L'information n'a semble t-il pas été relayée chez nous mais on peut la dénicher sur un site juridique U.S. : http://laconiclawblog.com/
Le nom du site peut se traduire "le blog de loi laconic", et il est dédié à la loi du travail. Joli nom, non?
C'est vrai que les lois sont laconiques, même si au final le code qui les compile semble trop bavard.


Une start-up du coin de la silicon valley spécialisée dans le conseil en matière de salaires décidé de payer ses anciens employés afin d'éviter qu'ils ne se retournent contre elle pour une histoire de congés payés pas payés au temps de leur collaboration.


Ces gars là conseillent seulement les entreprises; ne les contactez pas pour savoir comment négocier vos primes de panier!
La boîte s'appelle Zenefits, on peut penser que ce nom est sa profession de foi: il s'agit bien de faire du bénéfice en jouant sur les lois sociales.
Qu'une telle entreprise préfère payer ses anciens salariés apporte un regard sur le risque juridique subsistant après le départ des salariés.
On ne trouve malheureusement pas l'information de la durée de prescription en la matière dans cet état américain.
Imaginez que c'est 5 ans, ou dix ans...votre ancienne boîte vous contacte et vous tend un chèque pour que vous ne l'attaquiez pas au sujet d'un litige auquel vous n'avez jamais pensé...
C'est beau, la Californie. On est loin des raisons de la colère contre la loi travail, en France, au même moment.
Ici, les inspecteurs du travail vont pouvoir dorénavant infliger une amende à une entreprise et cela lui évitera les suites en correctionnel - les chefs d'entreprise n'aiment pas toujours cotoyer les dealers et les petits voyous - et c'est une sorte de "plaider-coupable social", à l'américaine: je paie, la justice me fout la paix ensuite.
Gagnant - gagnant la boîte s'en tire la tête haute.

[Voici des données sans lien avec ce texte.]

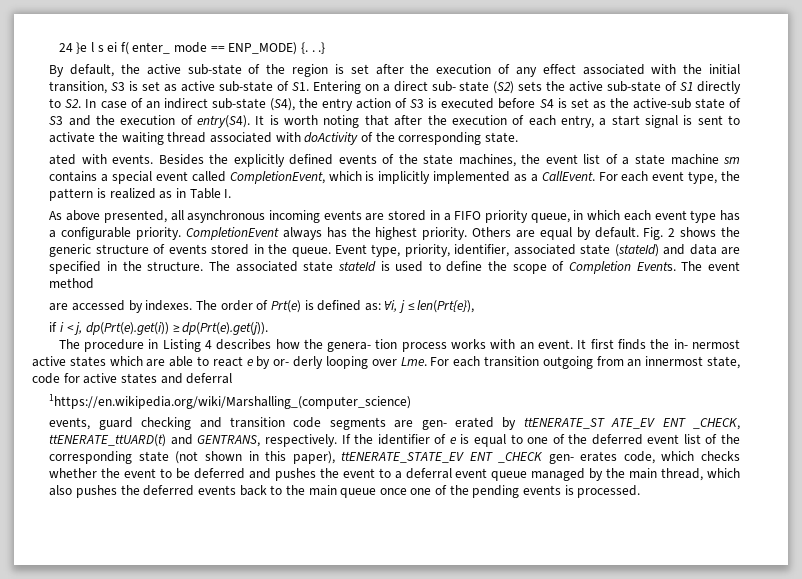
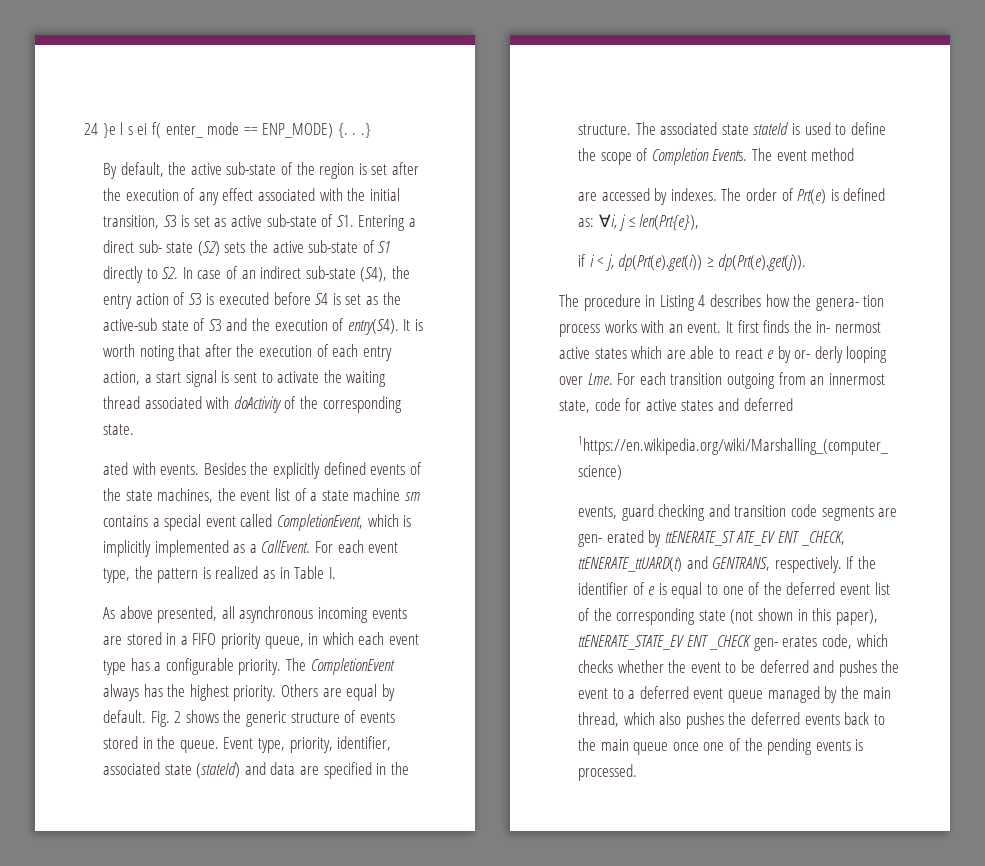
- By default, the active sub-state of the region is set after the execution of any effect associated with the initial transition, S3 is set as active sub-state of S1. Entering on a direct sub- state (S2) sets the active sub-state of S1 directly to S2. In case of an indirect sub-state (S4), the entry action of S3 is executed before S4 is set as the active-sub state of S3 and the execution of entry(S4).
+ By default, the active sub-state of the region is set after the execution of any effect associated with the initial transition, S3 is set as active sub-state of S1. Entering a direct sub- state (S2) sets the active sub-state of S1 directly to S2. In case of an indirect sub-state (S4), the entry action of S3 is executed before S4 is set as the active-sub state of S3 and the execution of entry(S4).
- It is worth noting that after the execution of each entry, a start signal is sent to activate the waiting thread associated with doActivity of the corresponding state.
+ It is worth noting that after the execution of each entry action, a start signal is sent to activate the waiting thread associated with doActivity of the corresponding state.
- CompletionEvent always has the highest priority.
+ The CompletionEvent always has the highest priority.
- It first finds the in- nermost active states which are able to react e by or- derly looping over Lme. For each transition outgoing from an innermost state, code for active states and deferral
+ It first finds the in- nermost active states which are able to react e by or- derly looping over Lme. For each transition outgoing from an innermost state, code for active states and deferred
- If the identifier of e is equal to one of the deferred event list of the corresponding state (not shown in this paper), ttENERATE_STATE_EV ENT _CHECK gen- erates code, which checks whether the event to be deferred and pushes the event to a deferral event queue managed by the main thread, which also pushes the deferred events back to the main queue once one of the pending events is processed.
+ If the identifier of e is equal to one of the deferred event list of the corresponding state (not shown in this paper), ttENERATE_STATE_EV ENT _CHECK gen- erates code, which checks whether the event to be deferred and pushes the event to a deferred event queue managed by the main thread, which also pushes the deferred events back to the main queue once one of the pending events is processed.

Mais si je relie les deux infos, la start-up qui paie ses anciens salariés pour éviter un procès et le plaider coupable en droit du travail - ça ouvre des horizons.
Bon, on ne sait pas encore comment ça va s'articuler mais si Monsieur X apprend que son ex employeur vient de payer l'Etat pour éviter une condamnation certaine (l'information sera t-elle confidentielle ou pas?), quel poids cela aurait devant les prud'hommes...Question preuve de la faute de l'employeur?


Moi, je mettrais volontiers l'accent sur le moyen de preuve fabuleux qu'est la reconnaissance de la faute de l'entreprise qui aura "plaidé coupable" et pourra difficilement plaider le contraire devant le conseil des prud'hommes.
Et le salarié ou l'ex-salarié que je défendrai dans ce cas sera en position de force pour obtenir une indemnisation ou une négociation si l'employeur préfère à nouveau éviter la condamnation.


Une niche marketing pour les avocats en droit social en manque de clientèle: contacter les salariés et anciens salariés dont le patron vient de se prendre une amende pour avoir "plaidé coupable" sur une faute dont ils pourraient aussi avoir été victimes.
La grosse différence avec la situation antérieure est que cette procédure sera certainement rapide et qu'il n'y aura donc pas encore prescription.

Je parie que certains avocats vont y penser et faire ainsi de jolis...Zenefits!
Les défenseurs syndicaux aussi?
Ben, non, on ne manque pas de boulot en ce moment!